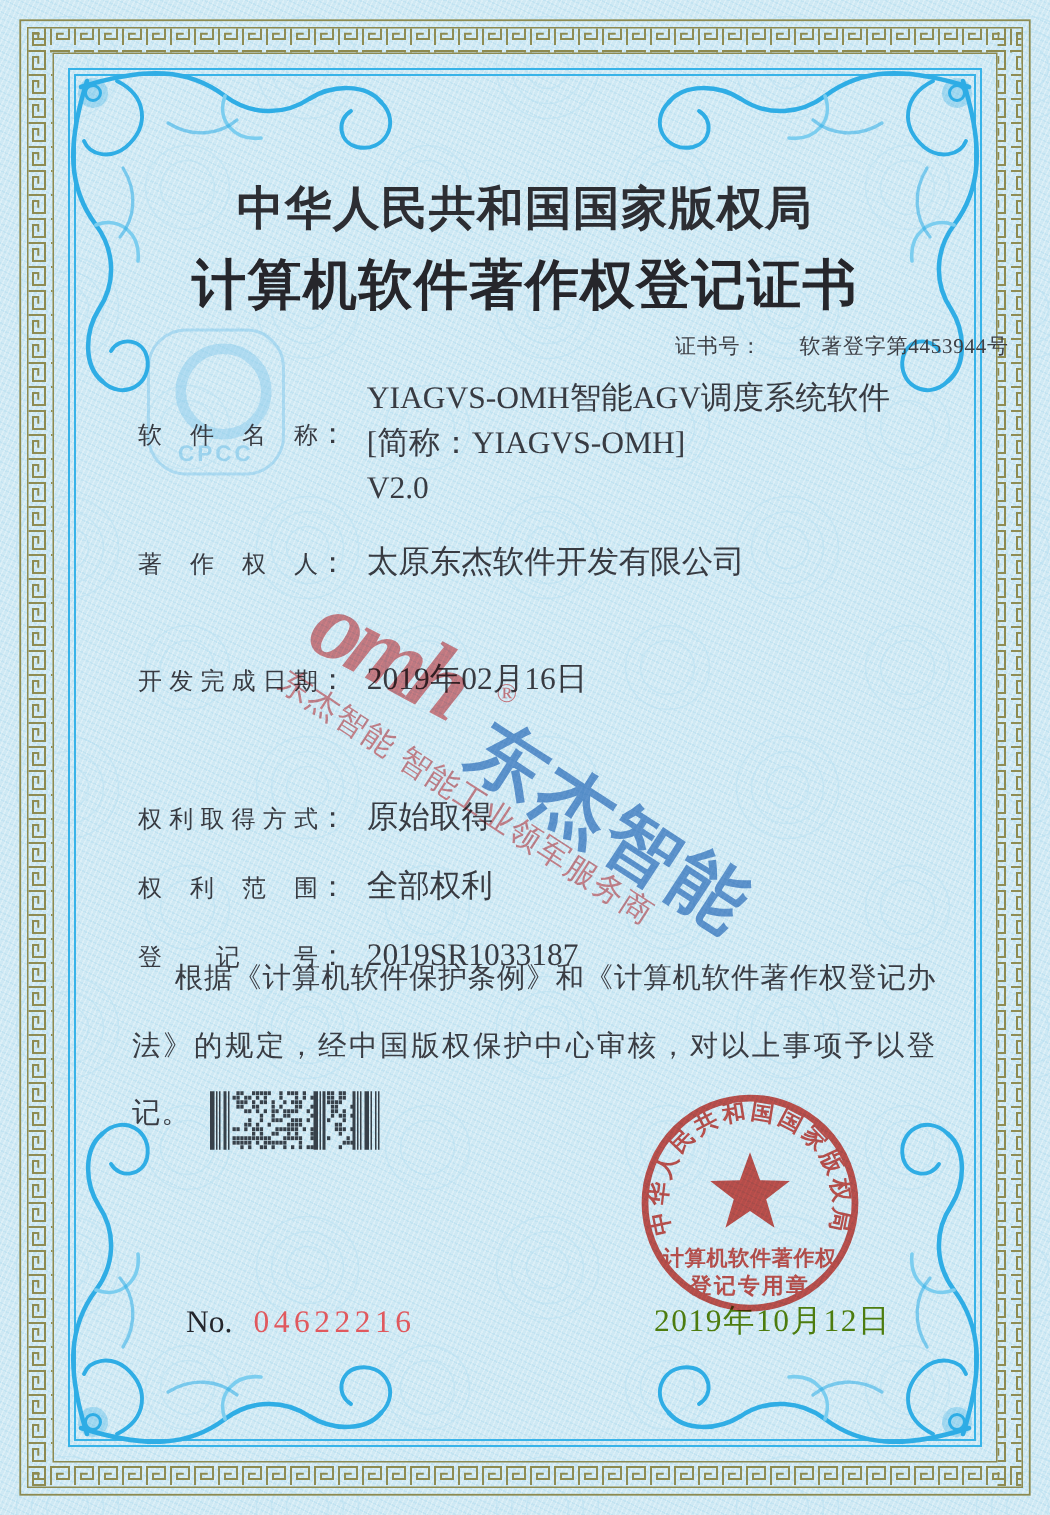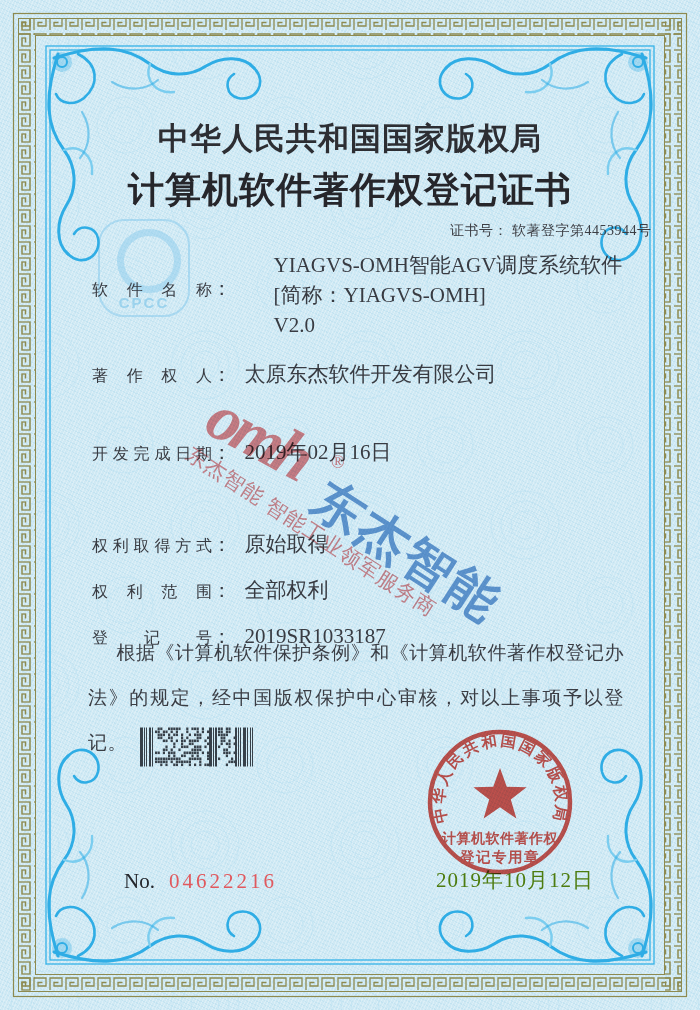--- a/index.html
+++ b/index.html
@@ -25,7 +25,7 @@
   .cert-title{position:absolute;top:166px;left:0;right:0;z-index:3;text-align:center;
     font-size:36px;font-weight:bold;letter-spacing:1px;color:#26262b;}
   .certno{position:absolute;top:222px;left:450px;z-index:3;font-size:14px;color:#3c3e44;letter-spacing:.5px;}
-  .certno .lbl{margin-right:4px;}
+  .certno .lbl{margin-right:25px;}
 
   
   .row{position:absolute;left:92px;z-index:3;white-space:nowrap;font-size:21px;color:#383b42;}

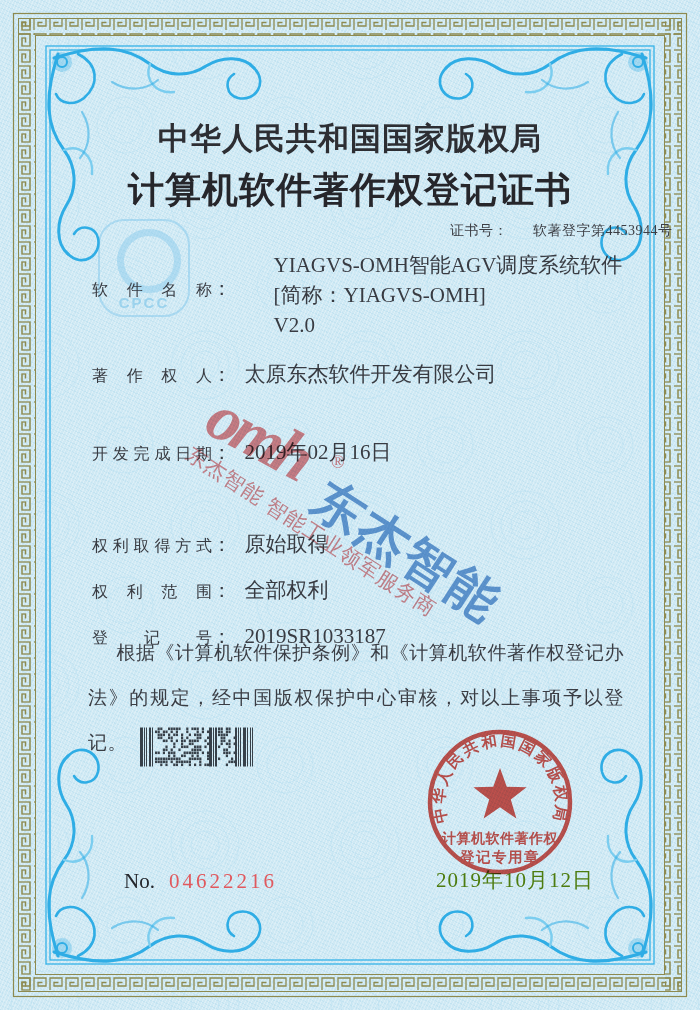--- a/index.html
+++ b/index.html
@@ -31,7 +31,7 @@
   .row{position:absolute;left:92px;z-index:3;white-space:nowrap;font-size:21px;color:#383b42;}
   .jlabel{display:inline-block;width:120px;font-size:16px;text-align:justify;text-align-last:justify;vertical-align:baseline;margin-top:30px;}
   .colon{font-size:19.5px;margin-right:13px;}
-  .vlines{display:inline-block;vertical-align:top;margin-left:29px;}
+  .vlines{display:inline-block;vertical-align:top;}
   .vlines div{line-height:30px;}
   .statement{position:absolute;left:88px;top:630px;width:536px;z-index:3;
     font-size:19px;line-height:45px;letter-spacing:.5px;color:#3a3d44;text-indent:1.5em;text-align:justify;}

• • • •

PROBLEM DESCRIPTION: Print the whole listing above exactly, and keep every picture out of the copy.

REPLY TO THE EXERCISE:
--- a/index.html
+++ b/index.html
@@ -25,7 +25,7 @@
   .cert-title{position:absolute;top:166px;left:0;right:0;z-index:3;text-align:center;
     font-size:36px;font-weight:bold;letter-spacing:1px;color:#26262b;}
   .certno{position:absolute;top:222px;left:450px;z-index:3;font-size:14px;color:#3c3e44;letter-spacing:.5px;}
-  .certno .lbl{margin-right:4px;}
+  .certno .lbl{margin-right:25px;}
 
   
   .row{position:absolute;left:92px;z-index:3;white-space:nowrap;font-size:21px;color:#383b42;}

--- a/index.html
+++ b/index.html
@@ -31,7 +31,7 @@
   .row{position:absolute;left:92px;z-index:3;white-space:nowrap;font-size:21px;color:#383b42;}
   .jlabel{display:inline-block;width:120px;font-size:16px;text-align:justify;text-align-last:justify;vertical-align:baseline;margin-top:30px;}
   .colon{font-size:19.5px;margin-right:13px;}
-  .vlines{display:inline-block;vertical-align:top;margin-left:29px;}
+  .vlines{display:inline-block;vertical-align:top;}
   .vlines div{line-height:30px;}
   .statement{position:absolute;left:88px;top:630px;width:536px;z-index:3;
     font-size:19px;line-height:45px;letter-spacing:.5px;color:#3a3d44;text-indent:1.5em;text-align:justify;}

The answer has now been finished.